Sorry, but this is some of the worst advice you can give to a vehicle owner ....

1) Start and run for a few minutes at least once a week is a great way to create more moisture and acids in the oil/engine than it solves. All you've done is heat up the coolant a little bit, and the metal of the motor ... so it can cool down and condense moisture inside. If you're going to run the motor, run it at least long enough to get the motor up to operating temperature and keep it there for 30 minutes or so, to drive out the moisture. BTW, normal operating temperature is not when the water temp reaches normal temp, but when the OIL reaches normal temp. If you don't have an oil temp gauge, then it's better to figure on at least 30-45 minutes of driving the car to achieve the moisture removal. Idling it, even at a fast idle, for awhile ... won't do the moisture removal.

2) You don't apparently understand low amperage draws ... as opposed to a direct high amperage "short" which can discharge a battery very quickly. A small portion of an amp draw, such as one might encounter with a bad diode, or a clock and some parasitic electronics draw (think aftermarket radio system), can drain a battery slowly ... over a period of weeks.
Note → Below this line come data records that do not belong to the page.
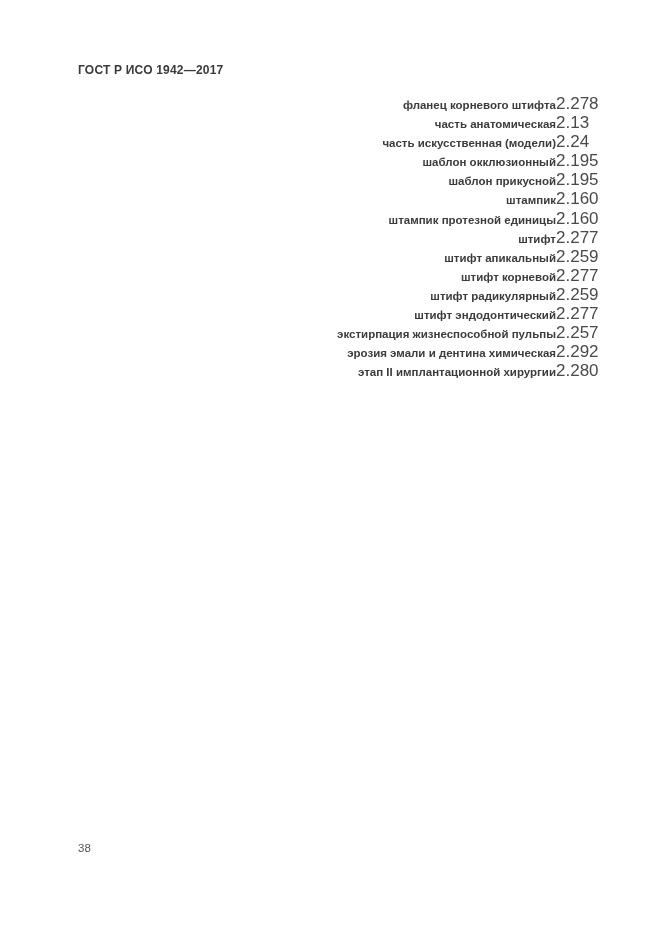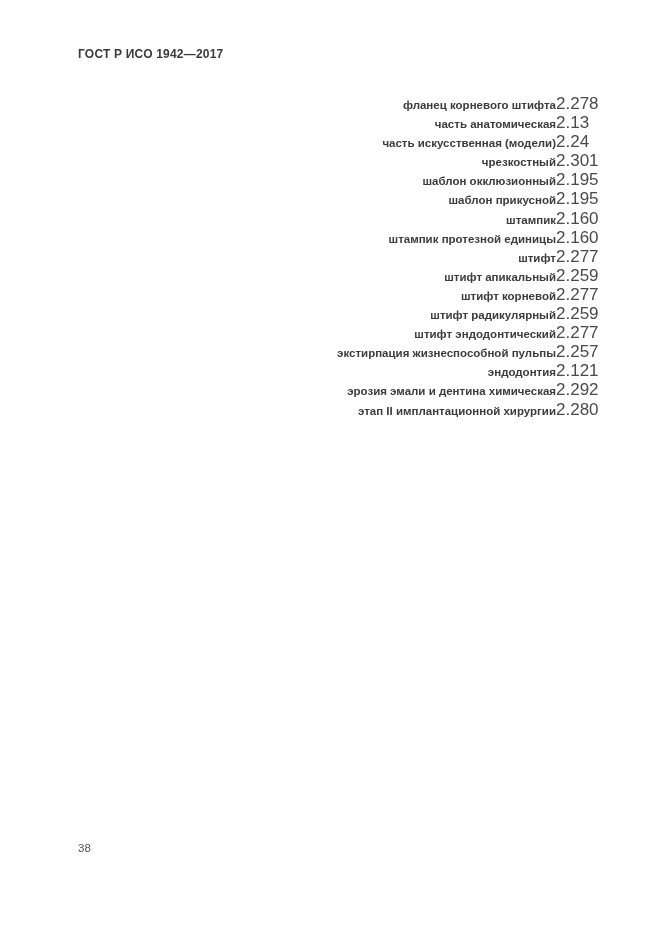"ГОСТ Р ИСО 1942—2017" .doc-header { top: 47px -> 63px }
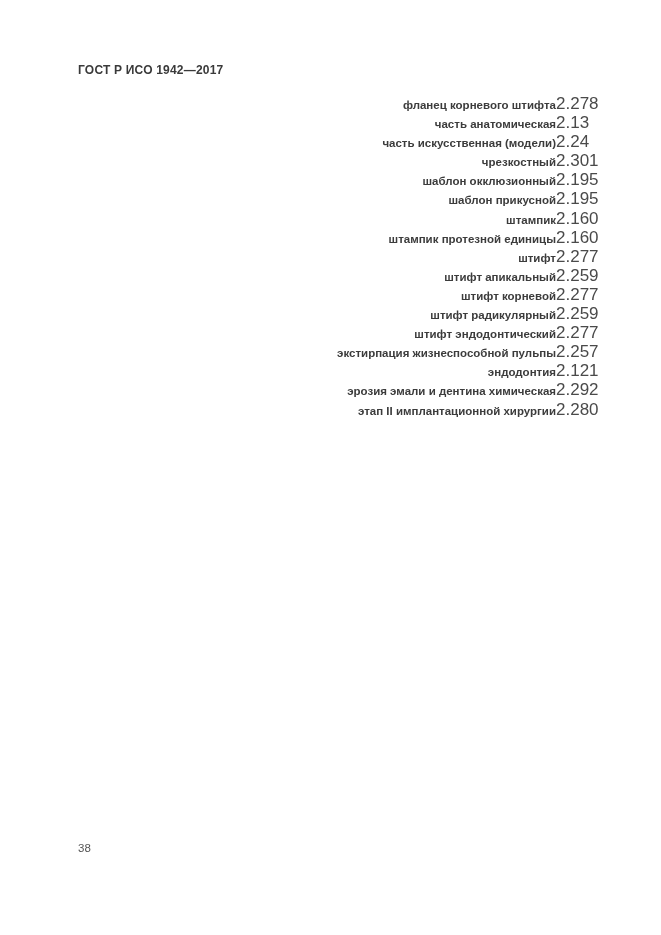"чрезкостный" div.index-row { html: <div> <span>чрезкостный</span> <span>2.301</span> </div> -> none }
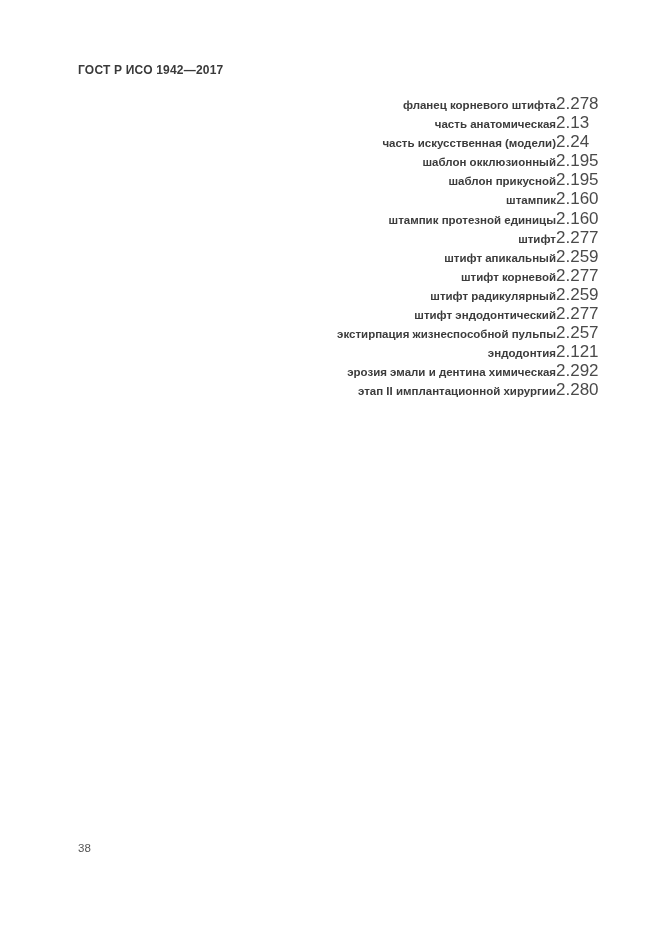"эндодонтия" div.index-row { html: <div> <span>эндодонтия</span> <span>2.121</span> </div> -> none }
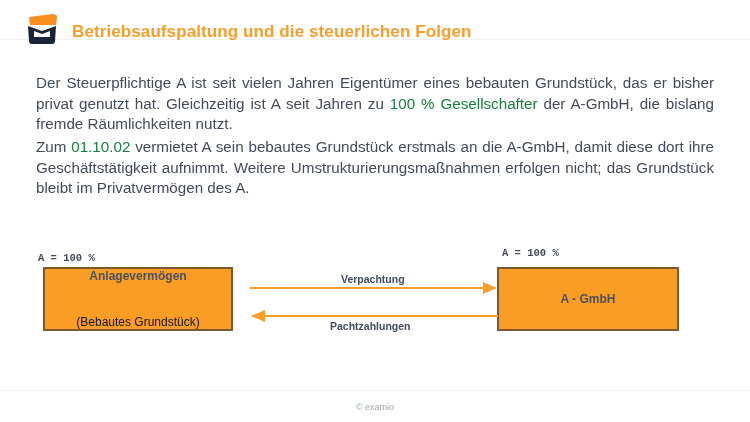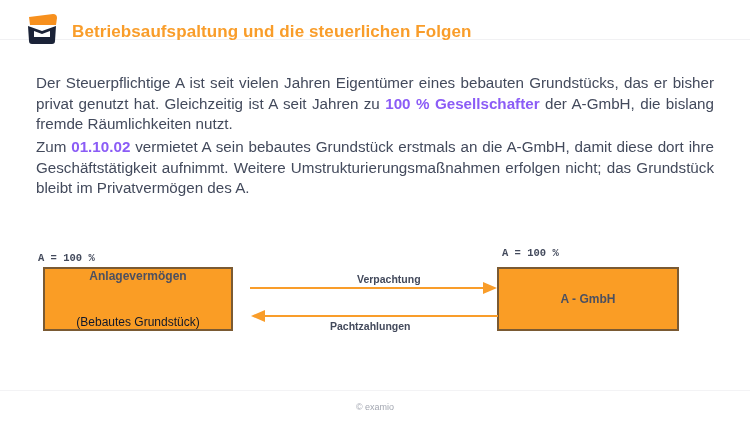"Der Steuerpflichtige A ist seit" span { text: Grundstücks -> Grundstück }
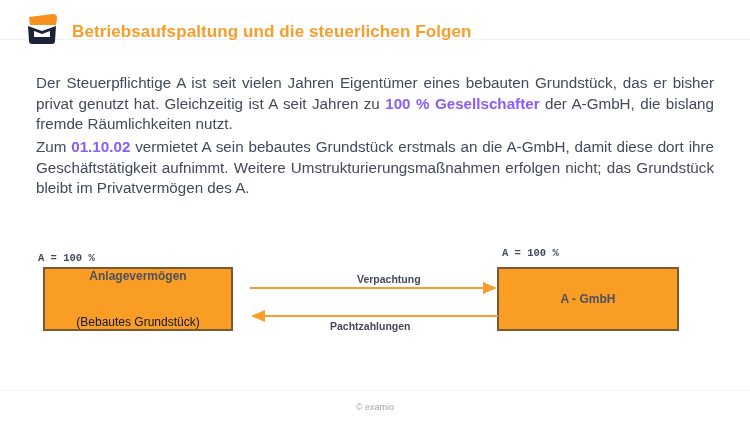"100 % Gesellschafter" .body-text b { color: #8b5cf6 -> #15803d; font-weight: bold -> normal }
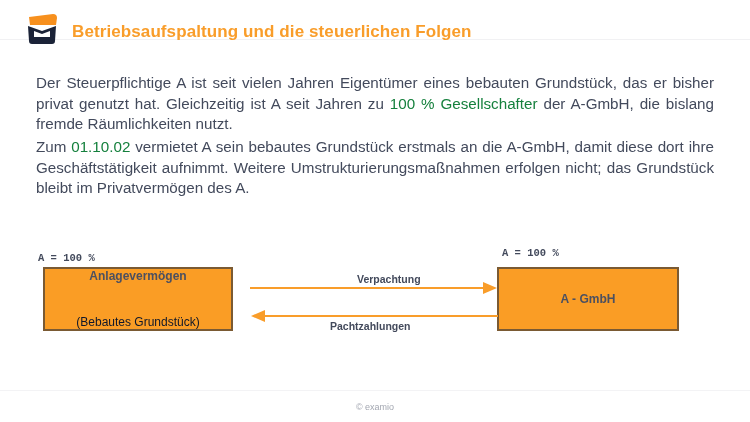"Verpachtung" .lbl-top { margin-left: 16px -> none }
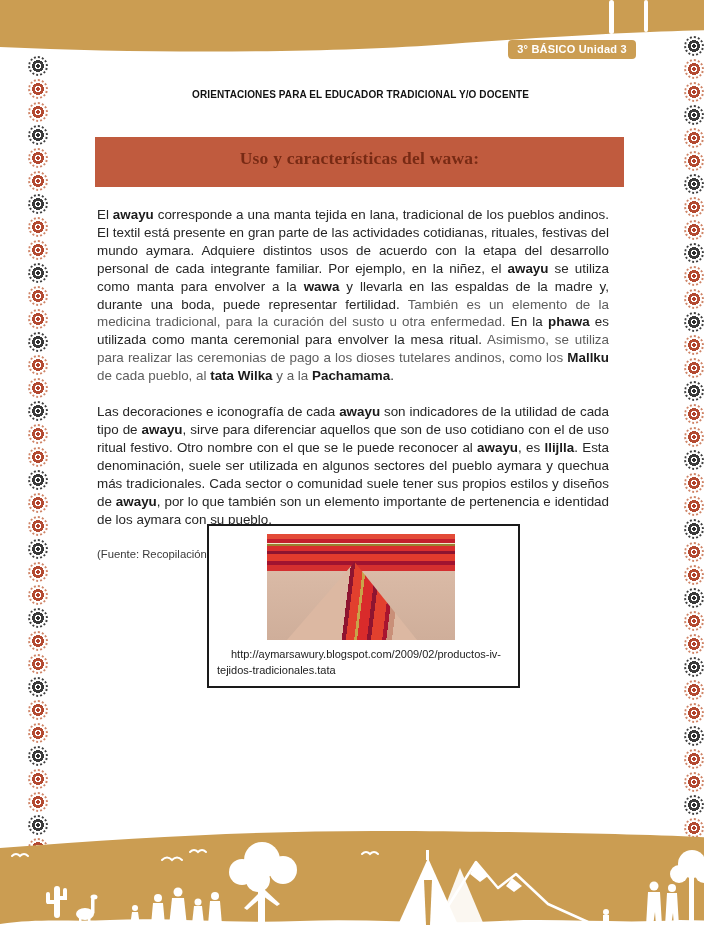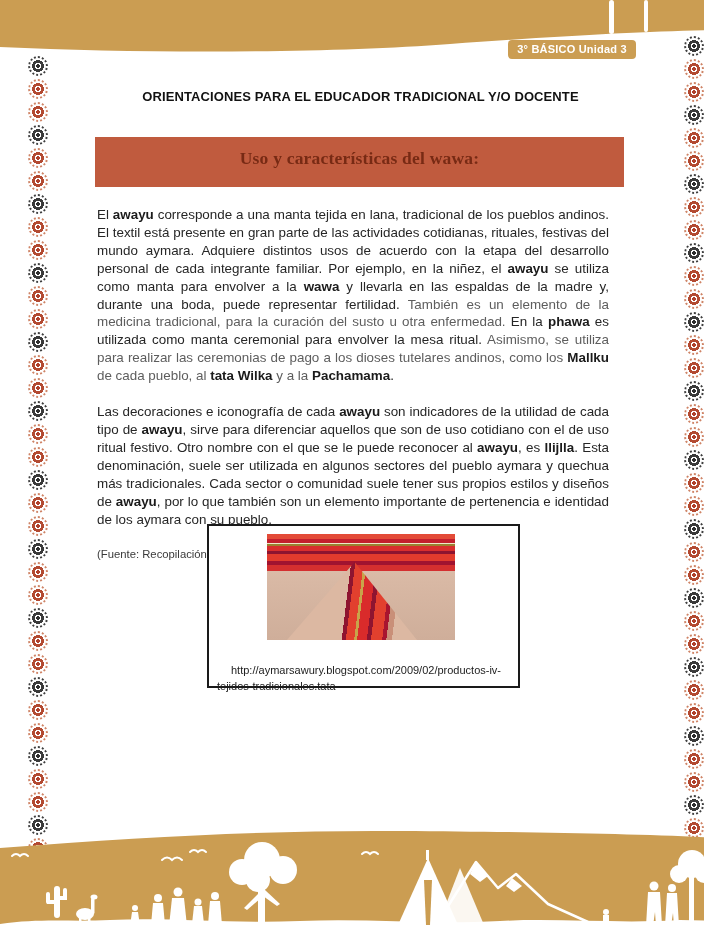"ORIENTACIONES PARA EL EDUCADOR" .heading { font-size: 13px -> 10px }
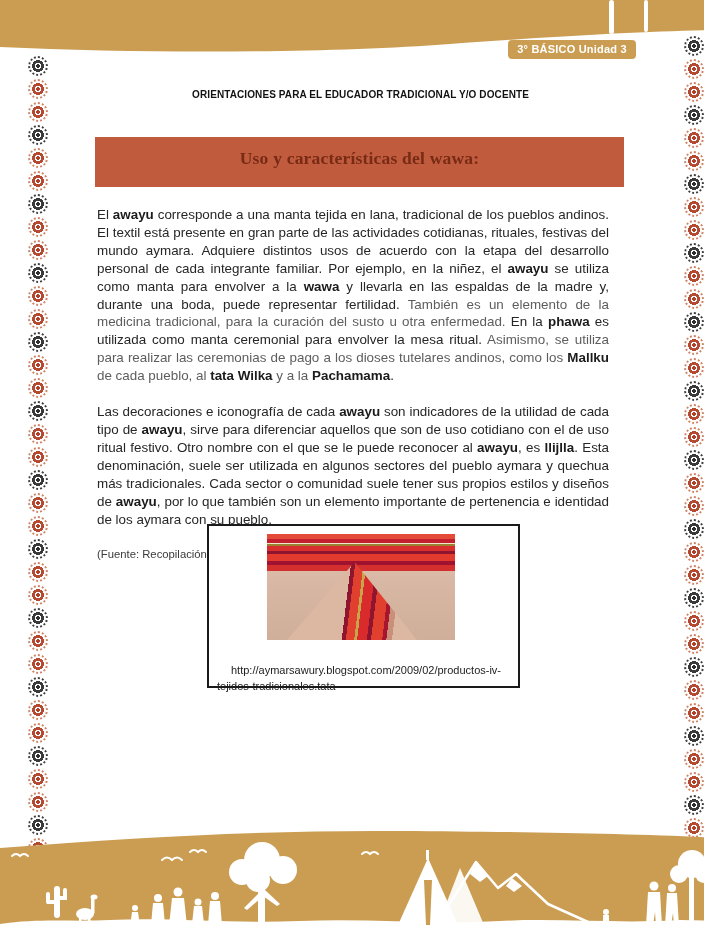"http://aymarsawury.blogspot.com/2009/02/" .caption .l1 { margin-top: 16px -> none }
An amperage draw is an amperage draw is an amperage draw, which drains a limited power source down in time.

3) Yes, you can overcharge a battery with certain battery chargers. But typically, these are larger shop rapid chargers as opposed to the small units (under 10 amps) that are sold to the retail consumer. If this was the case, then it's not the battery's fault for the failure, however. That's customer abuse.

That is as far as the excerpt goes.